Task goal:
Your response should reproduce every line of the entries that contains the word "height".

[Screenshot and code edit data]

+++++

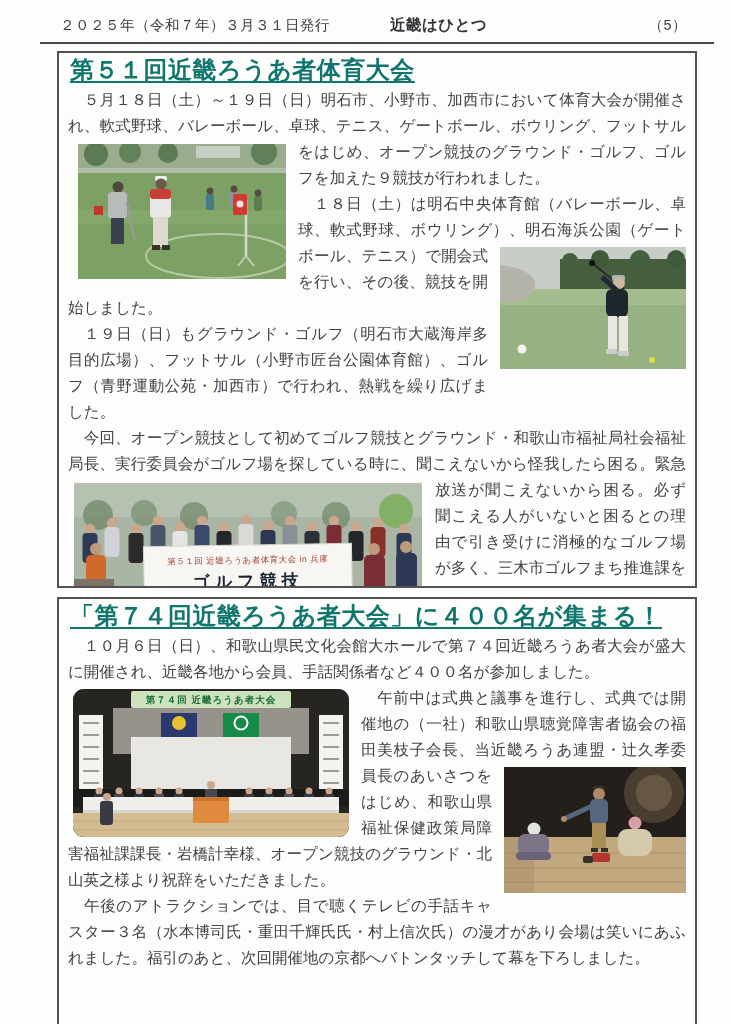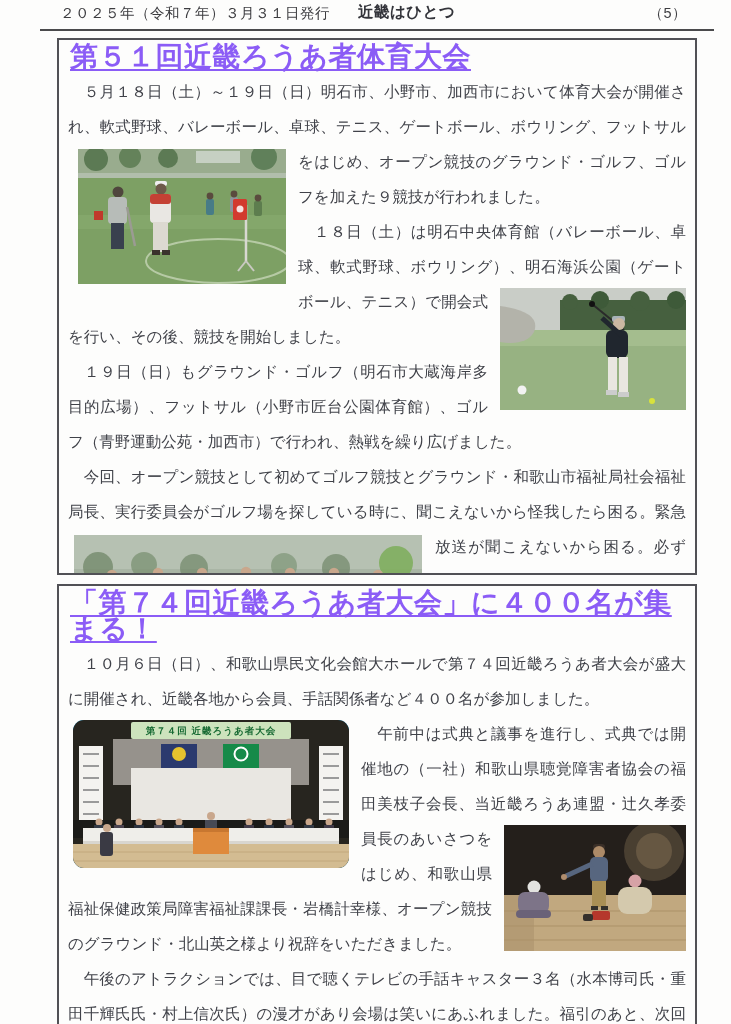--- a/index.html
+++ b/index.html
@@ -11,8 +11,8 @@
     margin:0 auto;
   }
   .header {
-    display:flex; align-items:flex-end;
-    padding:2px 44px 0 60px;
+    display:flex; align-items:center;
+    padding:15px 44px 0 60px;
     font-size:14.5px; color:#3d3d40; letter-spacing:0.5px;
   }
   .nl-title { margin-left:28px; font-size:15.5px; font-weight:bold; color:#33343a; }

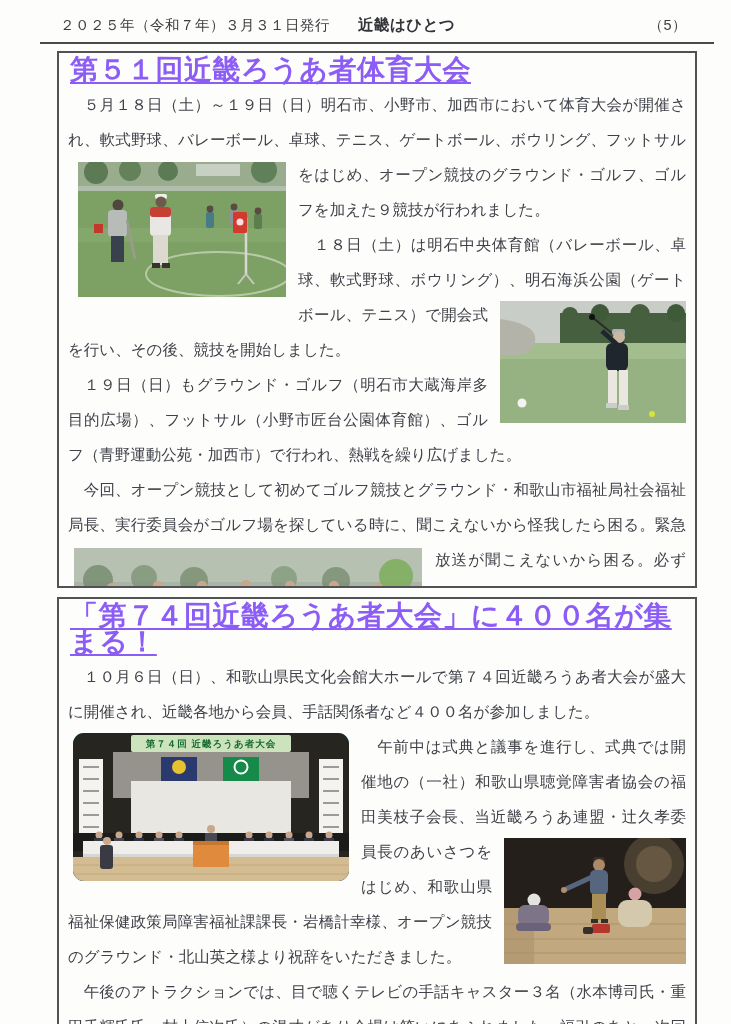--- a/index.html
+++ b/index.html
@@ -15,7 +15,7 @@
     padding:15px 44px 0 60px;
     font-size:14.5px; color:#3d3d40; letter-spacing:0.5px;
   }
-  .nl-title { margin-left:28px; font-size:15.5px; font-weight:bold; color:#33343a; }
+  .nl-title { margin-left:60px; font-size:15.5px; font-weight:bold; color:#33343a; }
   .pageno { margin-left:auto; }
   .rule { border-top:2.5px solid #4a4a4c; margin:6px 17px 0 40px; height:0; }
 

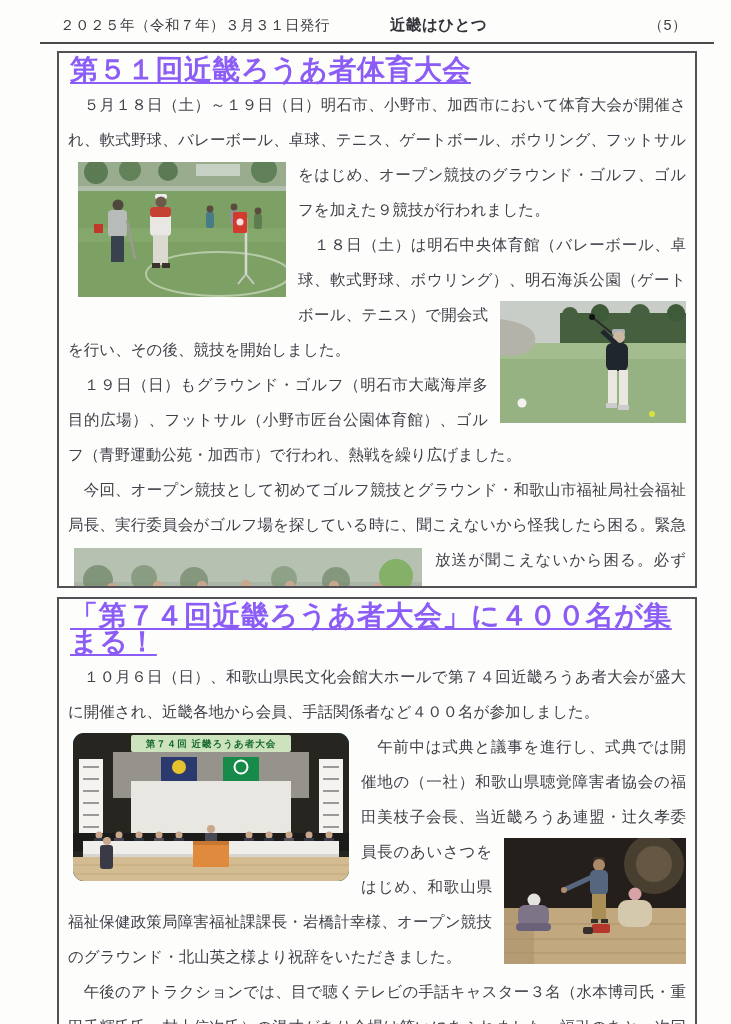--- a/index.html
+++ b/index.html
@@ -28,7 +28,7 @@
   .box-2 { height:488px; margin-top:9px; }
 
   .art-title {
-    font-size:28px; font-weight:bold; color:#8b5cf6;
+    font-size:24px; font-weight:bold; color:#0f766e;
     text-decoration:underline; text-decoration-thickness:1.5px; text-underline-offset:3px;
     margin:1px 0 4px 2px; letter-spacing:0.5px; line-height:26px;
   }

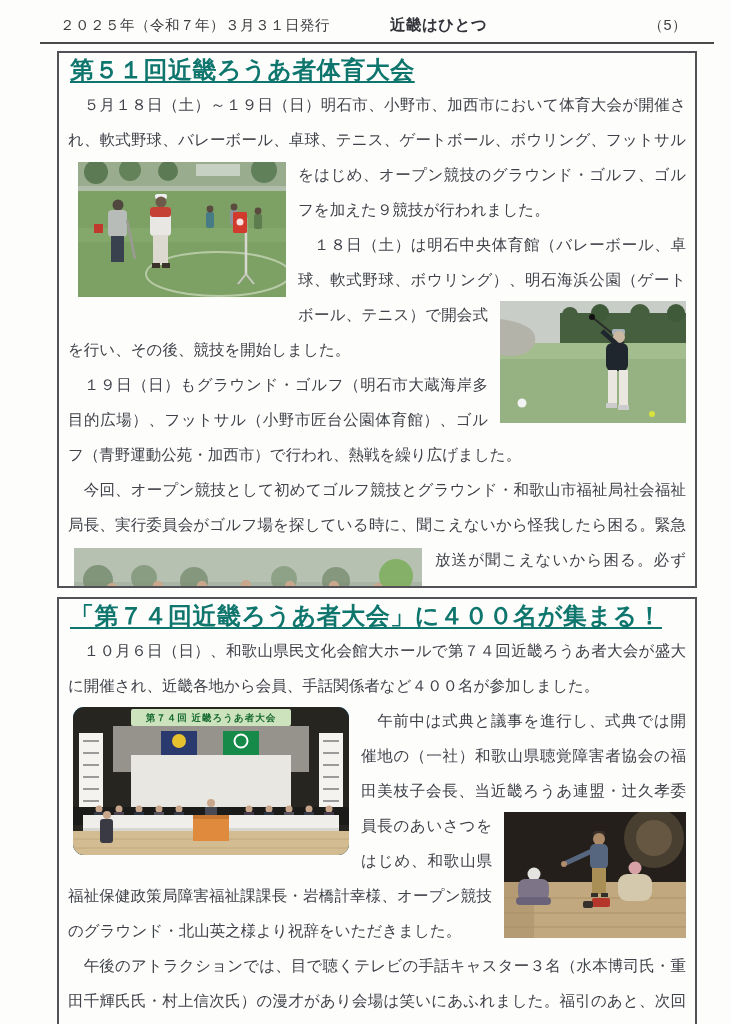--- a/index.html
+++ b/index.html
@@ -32,7 +32,7 @@
     text-decoration:underline; text-decoration-thickness:1.5px; text-underline-offset:3px;
     margin:1px 0 4px 2px; letter-spacing:0.5px; line-height:26px;
   }
-  .flow { font-size:15.5px; line-height:35px; color:#404249; text-align:justify; }
+  .flow { font-size:15.5px; line-height:26px; color:#404249; text-align:justify; }
   .flow::after { content:""; display:block; clear:both; }
   .flow p { margin:0; }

+++++

Response:
   .rule { border-top:2.5px solid #4a4a4c; margin:6px 17px 0 40px; height:0; }
   .box-2 { height:488px; margin-top:9px; }
     margin:1px 0 4px 2px; letter-spacing:0.5px; line-height:26px;
     margin:1px 0 4px 2px; letter-spacing:0.5px; line-height:26px;
-  .flow { font-size:15.5px; line-height:35px; color:#404249; text-align:justify; }
+  .flow { font-size:15.5px; line-height:26px; color:#404249; text-align:justify; }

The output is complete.